A nation of ‘terrorists’

THE purpose of the Anti-Terrorism Bill that is awaiting approval by the Philippine Congress is to prevent terrorism and punish terrorists. With the numerical force backing the proponents of the bill, it may actually become law soon enough.

The bill defines terrorist acts and penalizes terrorists with imprisonment or death. But what is “terrorism” and who is a “terrorist?”

The United Nations has not accepted any strict and universal definition of terrorism but it has used the legal “short term” definition, proposed by terrorism expert A.P. Schmid: “An act of terrorism is the peacetime equivalent of a war crime.”

In November 2004, a U.N. panel described terrorism as any act “intended to cause death or serious bodily harm to civilians or non-combatants with the purpose of intimidating a population and compelling a government or an international organization to do or abstain from doing any act.”
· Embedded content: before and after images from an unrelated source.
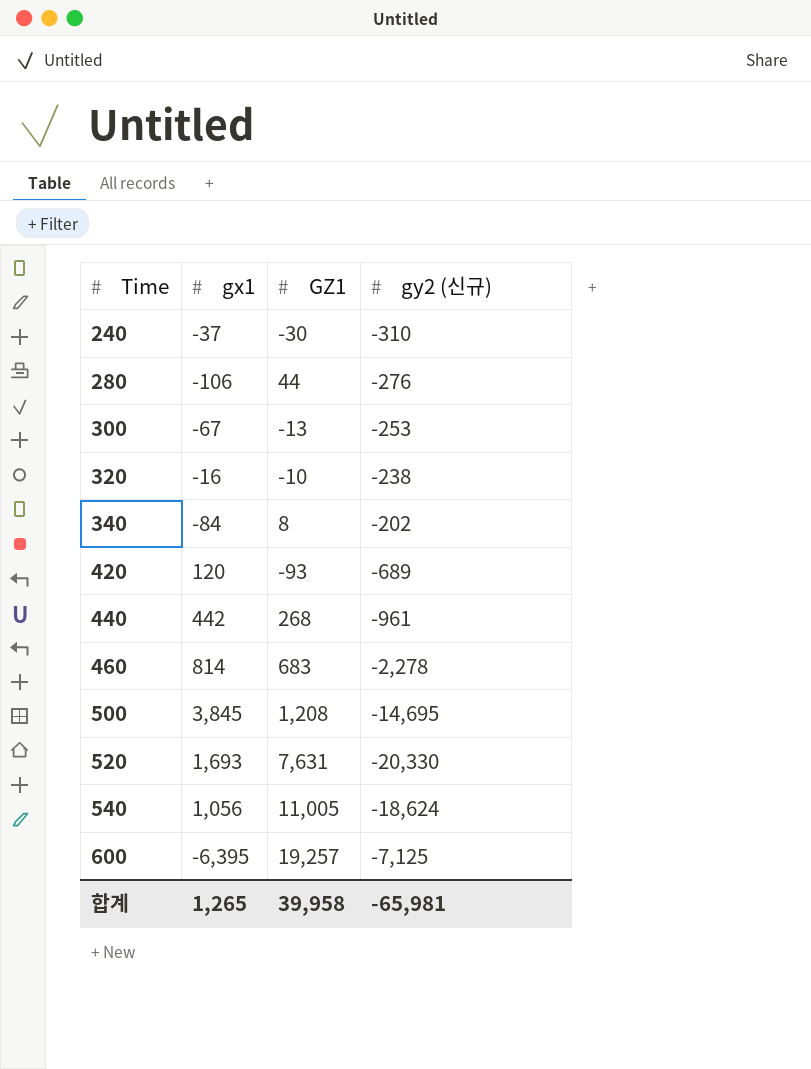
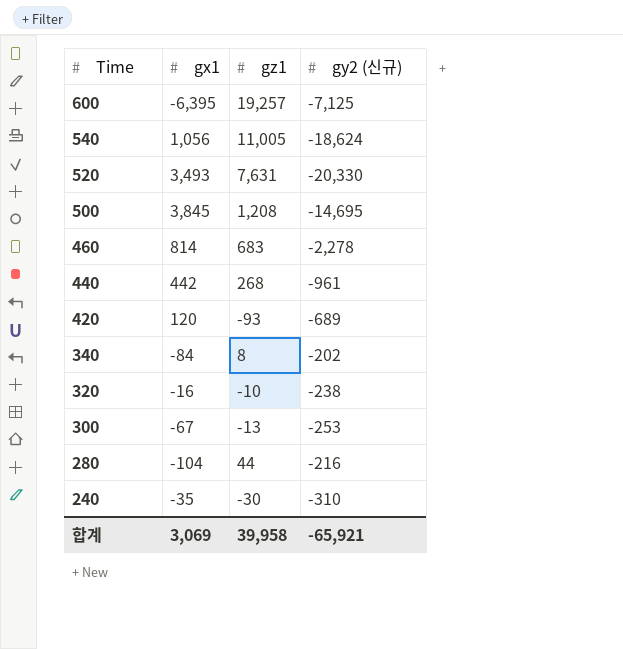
row order: Time ascending -> Time descending
column name: GZ1 -> gz1
520 | gx1: 1,693 -> 3,493
280 | gx1: -106 -> -104
280 | gy2 (신규): -276 -> -216
240 | gx1: -37 -> -35
합계 | gx1: 1,265 -> 3,069
합계 | gy2 (신규): -65,981 -> -65,921

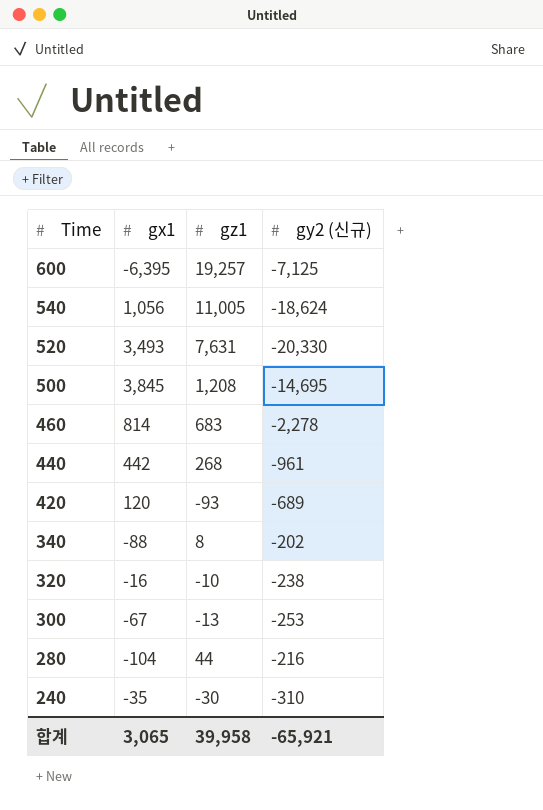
340 | gx1: -84 -> -88
합계 | gx1: 3,069 -> 3,065

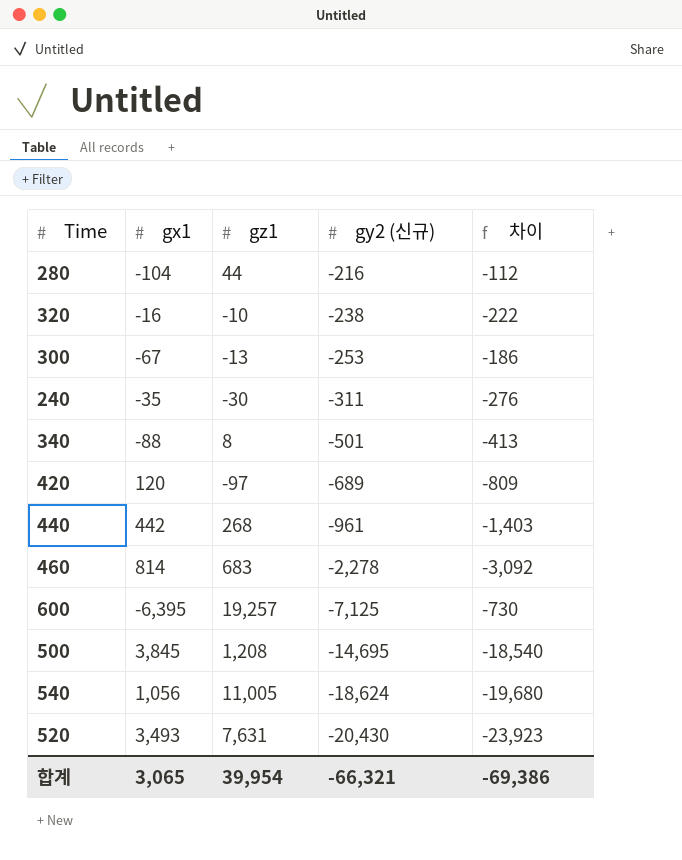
row order: Time descending -> gy2 (신규) descending
column 차이 | formula: none -> [gy2 (신규)] - [gx1]
240 | gy2 (신규): -310 -> -311
340 | gy2 (신규): -202 -> -501
420 | gz1: -93 -> -97
520 | gy2 (신규): -20,330 -> -20,430
합계 | gz1: 39,958 -> 39,954
합계 | gy2 (신규): -65,921 -> -66,321

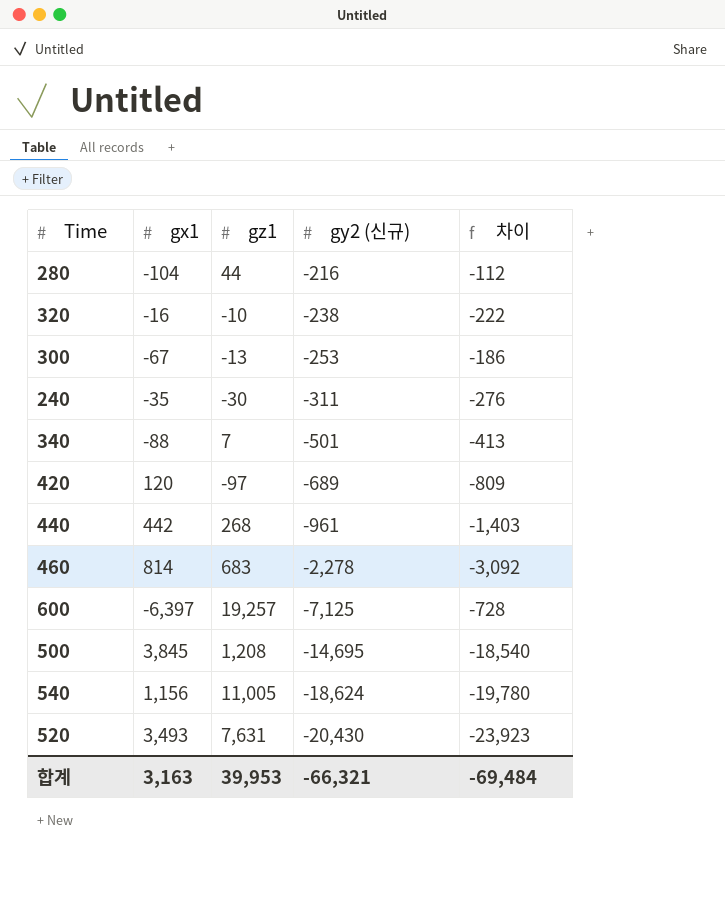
340 | gz1: 8 -> 7
600 | gx1: -6,395 -> -6,397
600 | 차이: -730 -> -728
540 | gx1: 1,056 -> 1,156
540 | 차이: -19,680 -> -19,780
합계 | gx1: 3,065 -> 3,163
합계 | gz1: 39,954 -> 39,953
합계 | 차이: -69,386 -> -69,484

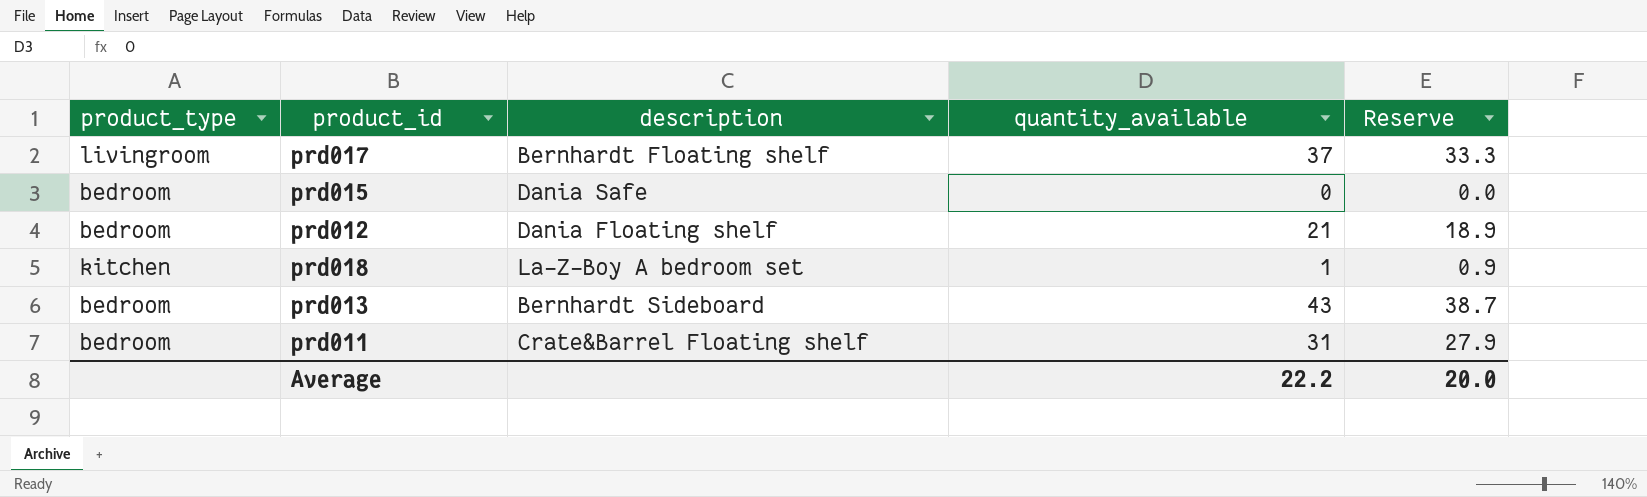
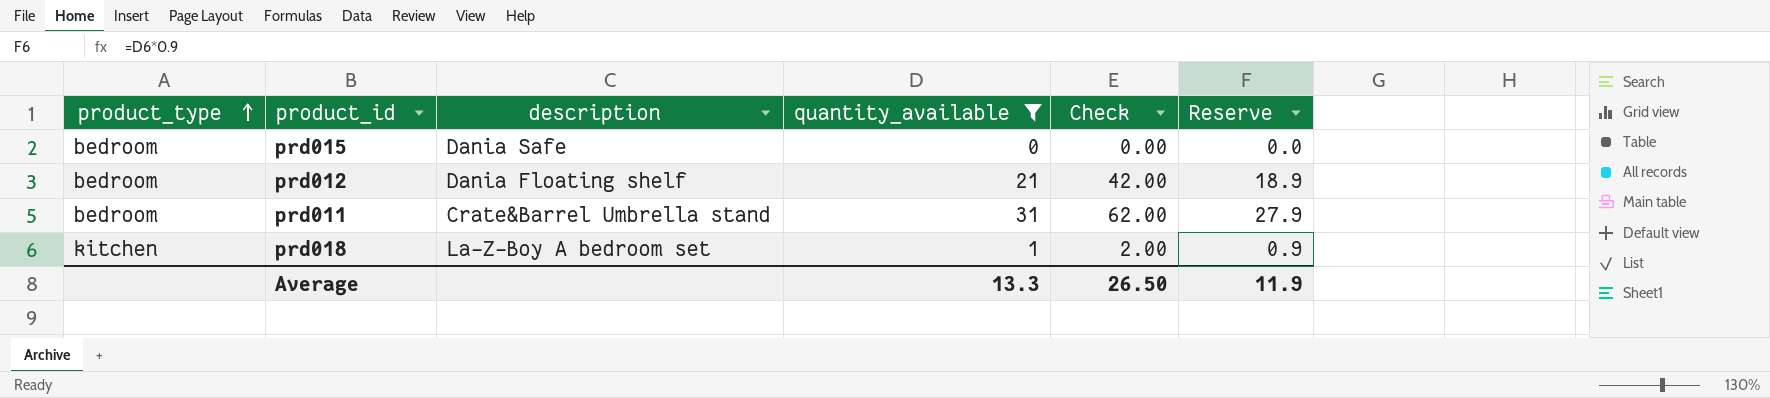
filter: none -> quantity_available <= 31
row order: none -> product_type ascending
column Check | formula: none -> [quantity_available] * 2
prd011 | description: Crate&Barrel Floating shelf -> Crate&Barrel Umbrella stand
Average | quantity_available: 22.2 -> 13.3
Average | Reserve: 20.0 -> 11.9

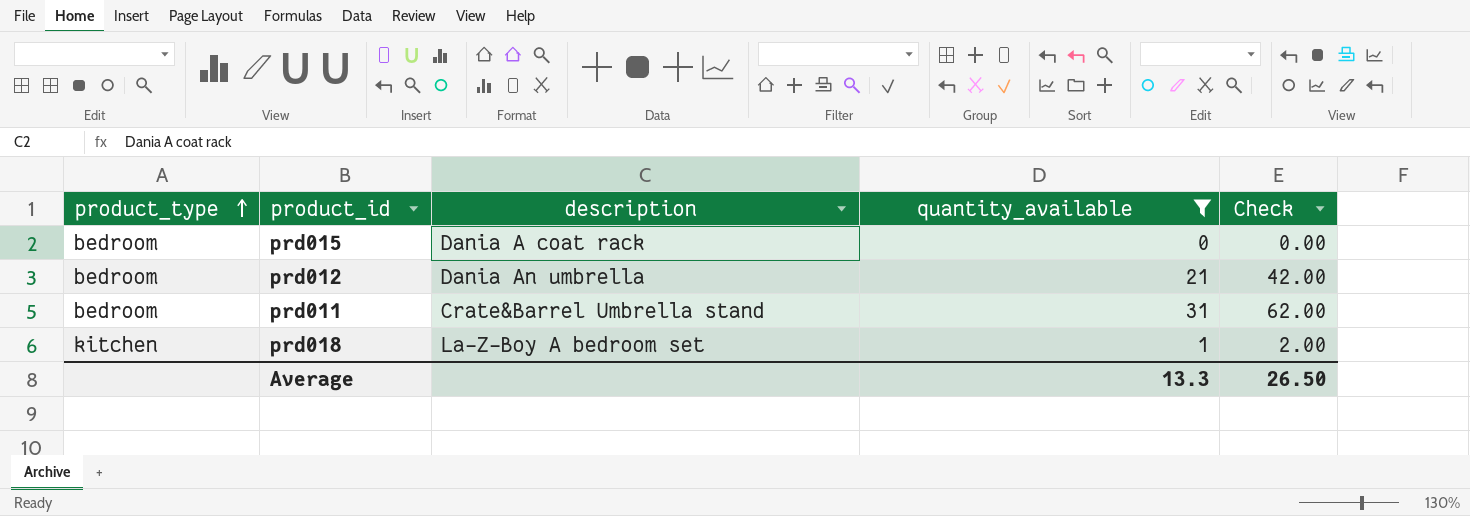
column Reserve | formula: [quantity_available] * 0.9 -> none
prd015 | description: Dania Safe -> Dania A coat rack
prd012 | description: Dania Floating shelf -> Dania An umbrella

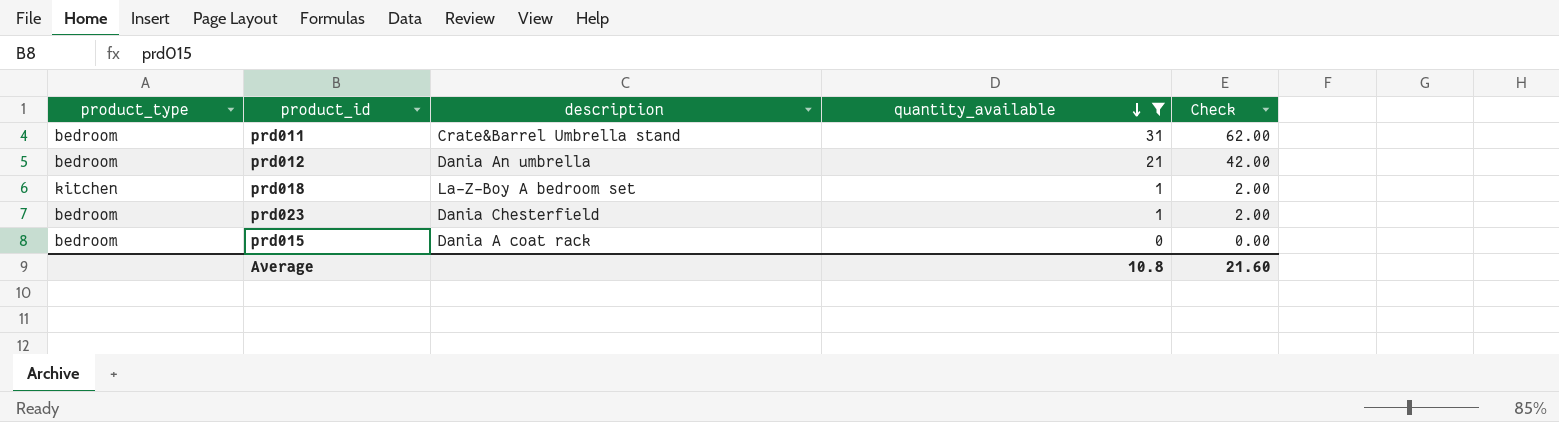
row order: product_type ascending -> quantity_available descending
row prd023: none -> bedroom | Dania Chesterfield | 1 | 2.00
Average | quantity_available: 13.3 -> 10.8
Average | Check: 26.50 -> 21.60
We do not have to dwell on examples of terrorist acts perpetrated by clandestine groups to sow violence and death among innocent, non-combatant civilians. We read and hear every day grim examples of the inhumanity that terrorists do to their fellow human beings.

When a threatened country passes an anti-terrorism law, the purpose is to enable the government to protect citizens from terrorists who would sow death and destruction.

But can a government pass an anti-terrorism law that would protect it from its own citizens?

Under the proposed bill, one doesn’t have to kill or maim, or cause chaotic fear in a country or community, to be a terrorist. Tell the government what to do or not to do, and you’re dead or, at least, jailed for life.

Until the proposed law, “disrupting essential services (like traffic) with the intention of coercing or intimidating the government to do or not to do an act,” is terrorism.

The president is given the authority to decide whether the act, or the exercise of a right, is “terroristic” or not and, therefore, immediately punishable with life in prison or death. Never mind the courts.

So who are “terrorists” under Arroyo’s Anti-Terrorism Bill? Who are these people committing “war crimes” during peacetime, in the words of the U.N.?

If you do not approve of the manner the government is being run and you go to the streets to demand that government corrects a perceived mistake or redress a grievance, thereby “coercing government to do or not to do an act,” you are a terrorist, and so forth.

Under the bill, all Filipinos are potential terrorists. That is terrifying in itself.